BEGIN Input
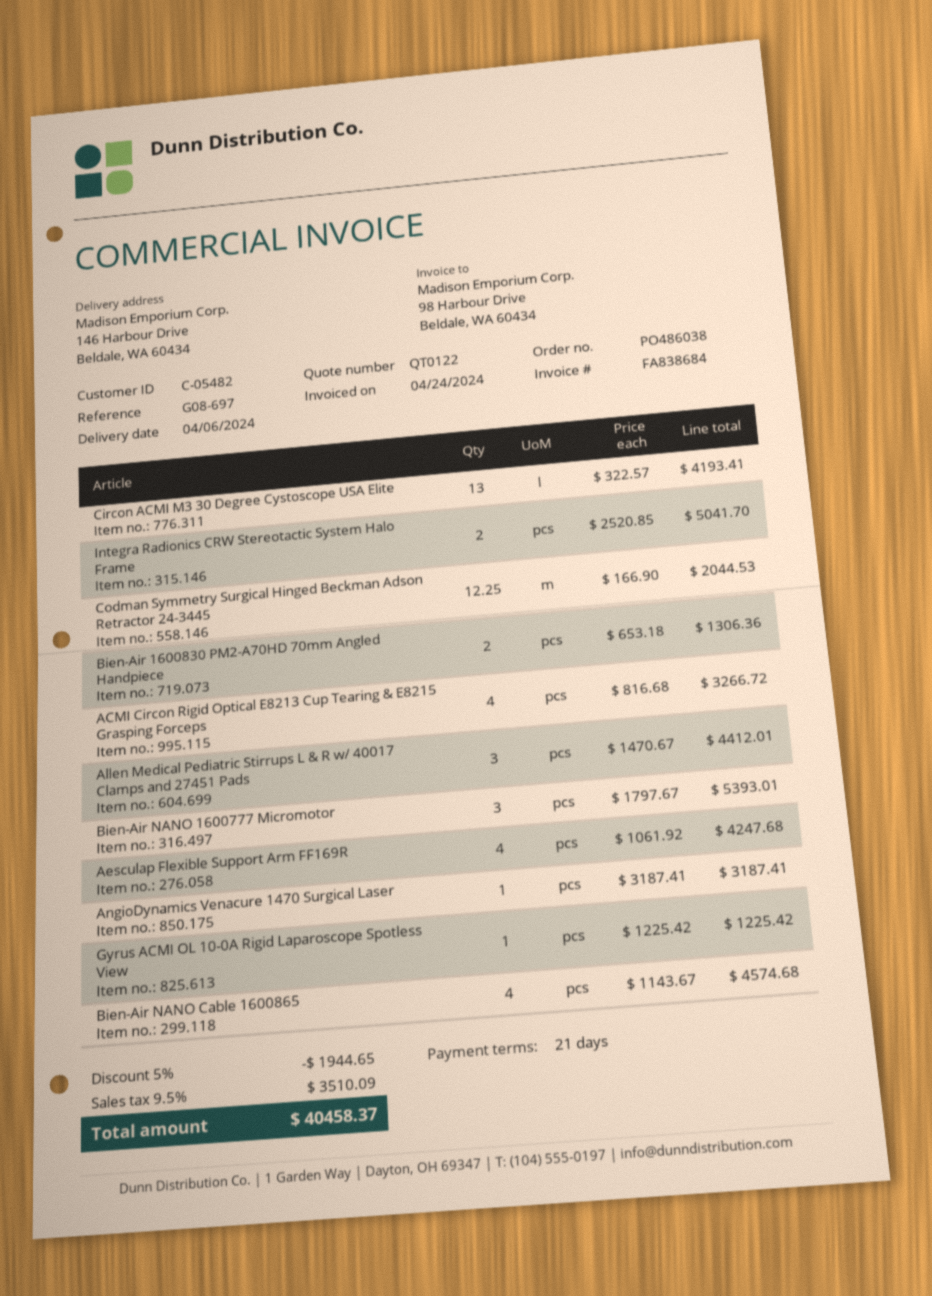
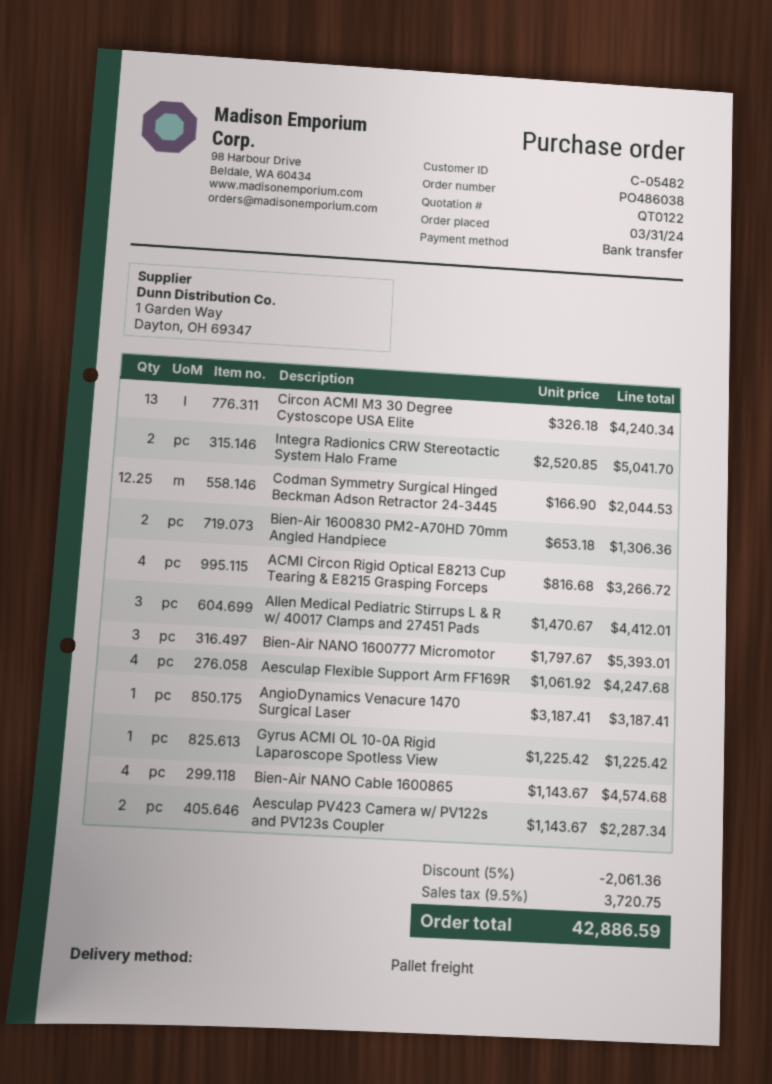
Circon ACMI M3 30 Degree Cystoscope USA Elite: 13 x 322.57 = 4193.41 -> 13 x 326.18 = 4240.34
Aesculap PV423 Camera w/ PV122s and PV123s Coupler: none -> 2 x 1143.67 = 2287.34
discount: 5% = 1944.65 -> 5% = 2061.36
tax: 9.5% = 3510.09 -> 9.5% = 3720.75
total: 40458.37 -> 42886.59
END Input
=== What to work on ===
Transcribe the records above exactly, skipping pictures.

=== Output for this task ===
Circon ACMI M3 30 Degree Cystoscope USA Elite: 13 x 322.57 = 4193.41 -> 13 x 326.18 = 4240.34
Aesculap PV423 Camera w/ PV122s and PV123s Coupler: none -> 2 x 1143.67 = 2287.34
discount: 5% = 1944.65 -> 5% = 2061.36
tax: 9.5% = 3510.09 -> 9.5% = 3720.75
total: 40458.37 -> 42886.59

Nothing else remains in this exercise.